Alphonse Chapanis is one of the pioneers in human factors engineering (see also my article about him). He writes this impressing and nice written paper about to express the words clearly. Plan, execution and evaluation of a nice interesting study and the development of theories is only one half of the story. However only one half of the story as long as it is not possible to explain the study or theory in an easy and understandable way to other people. So sometimes a good idea stays undetected because of the chaos in the authors head that is reflected in his writings. This is especially true for studies, it shall not be goal to decode them to sound scientific, instead explain complex matters in an easy way and try to find understandable associations to explain it. The paper reminds you to not only do usability studies and evaluations also to focus on usability when you present your information to other people…

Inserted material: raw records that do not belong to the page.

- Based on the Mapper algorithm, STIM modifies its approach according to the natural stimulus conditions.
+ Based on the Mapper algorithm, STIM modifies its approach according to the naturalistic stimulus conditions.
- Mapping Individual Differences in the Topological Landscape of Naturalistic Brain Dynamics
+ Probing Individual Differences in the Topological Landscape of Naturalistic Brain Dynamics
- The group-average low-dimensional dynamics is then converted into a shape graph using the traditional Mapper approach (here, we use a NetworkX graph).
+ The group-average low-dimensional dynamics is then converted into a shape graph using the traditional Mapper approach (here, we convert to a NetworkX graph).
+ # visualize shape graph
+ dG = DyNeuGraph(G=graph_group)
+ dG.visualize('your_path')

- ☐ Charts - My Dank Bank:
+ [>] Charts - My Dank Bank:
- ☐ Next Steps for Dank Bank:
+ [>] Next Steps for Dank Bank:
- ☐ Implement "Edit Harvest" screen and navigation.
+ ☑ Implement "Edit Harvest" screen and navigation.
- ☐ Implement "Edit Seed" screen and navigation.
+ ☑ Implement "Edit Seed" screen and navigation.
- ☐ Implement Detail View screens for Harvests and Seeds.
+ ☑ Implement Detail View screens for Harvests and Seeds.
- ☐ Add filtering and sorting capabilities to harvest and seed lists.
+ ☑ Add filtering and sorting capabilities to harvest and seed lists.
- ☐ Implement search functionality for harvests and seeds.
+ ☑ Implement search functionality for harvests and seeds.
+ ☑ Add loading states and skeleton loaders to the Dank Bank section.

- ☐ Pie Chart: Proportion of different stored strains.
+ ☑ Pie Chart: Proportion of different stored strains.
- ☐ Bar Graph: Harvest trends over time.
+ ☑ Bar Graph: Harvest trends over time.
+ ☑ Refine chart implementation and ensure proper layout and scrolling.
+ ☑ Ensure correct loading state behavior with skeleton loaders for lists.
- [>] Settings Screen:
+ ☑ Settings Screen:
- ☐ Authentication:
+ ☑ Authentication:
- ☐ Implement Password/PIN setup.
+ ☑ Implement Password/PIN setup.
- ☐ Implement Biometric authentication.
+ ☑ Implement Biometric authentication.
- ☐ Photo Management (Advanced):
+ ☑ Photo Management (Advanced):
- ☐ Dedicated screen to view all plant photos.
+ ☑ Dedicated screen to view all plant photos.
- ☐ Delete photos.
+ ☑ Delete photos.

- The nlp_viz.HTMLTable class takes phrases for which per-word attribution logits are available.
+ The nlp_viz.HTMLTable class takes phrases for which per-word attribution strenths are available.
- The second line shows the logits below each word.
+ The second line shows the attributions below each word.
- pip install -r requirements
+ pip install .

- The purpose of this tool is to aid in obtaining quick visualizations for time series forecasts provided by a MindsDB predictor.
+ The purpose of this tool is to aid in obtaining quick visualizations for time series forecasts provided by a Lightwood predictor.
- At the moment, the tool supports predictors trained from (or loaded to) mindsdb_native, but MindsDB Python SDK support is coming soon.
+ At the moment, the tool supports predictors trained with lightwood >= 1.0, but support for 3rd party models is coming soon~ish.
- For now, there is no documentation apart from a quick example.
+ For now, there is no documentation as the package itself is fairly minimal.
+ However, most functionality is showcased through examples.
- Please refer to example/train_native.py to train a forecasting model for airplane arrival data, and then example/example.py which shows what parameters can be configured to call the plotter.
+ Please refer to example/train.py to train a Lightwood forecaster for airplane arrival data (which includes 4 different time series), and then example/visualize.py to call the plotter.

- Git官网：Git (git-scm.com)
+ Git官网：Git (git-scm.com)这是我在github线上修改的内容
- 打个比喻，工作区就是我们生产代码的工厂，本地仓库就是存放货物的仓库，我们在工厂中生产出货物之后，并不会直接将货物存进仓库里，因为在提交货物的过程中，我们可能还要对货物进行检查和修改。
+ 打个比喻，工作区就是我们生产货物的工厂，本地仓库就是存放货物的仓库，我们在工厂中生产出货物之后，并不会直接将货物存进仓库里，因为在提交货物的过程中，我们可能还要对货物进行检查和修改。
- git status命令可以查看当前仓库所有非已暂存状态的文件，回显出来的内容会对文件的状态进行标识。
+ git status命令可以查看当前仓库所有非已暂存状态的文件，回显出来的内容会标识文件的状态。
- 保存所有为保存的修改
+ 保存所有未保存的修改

“The design of everyday things” by Don Norman
 If you are interested in user centred design you should not miss this book, it is a classic. Don Norman, himself professor of cognitive psychology emeritus at the University of San Diego California, tells everyday stories about confusing products. You learn to understand that it is not your fold if you do not know how to handle a product, but bad product design. As the book bases on everyday examples it is easy to read and understand, you will discover most examples just next to you or you could add your own experience (e.g. think about doors that sometimes do not hint how to open them or the tap). Further Don writes humorous fun to read. After reading you will see the environment with different eyes.

“Cost-Justifying Usability” by Randolph G. Bias and Deborah J. Mayhew
 
Arguments for usability are summarized to be discussed together with colleagues or the boss. Persuade them that usability is a selling point and worth to invest (e.g. unique selling point of a product, focus on features dependent on tasks, early detection of not task sufficient concepts and therewith less costs in re-design compared to a late detection or customer complains). The book bases on the product design process and evaluates phase by phase advantages of usability, for company internal processes and for the market / customers.

“About Face 3: The Essentials of Interaction Design” by Alan Cooper
 The book provides a good and short introduction into the user centred design process for web design. According to the title it describes good interaction design on the basis of practical examples. Typical failures are summarized at a glance.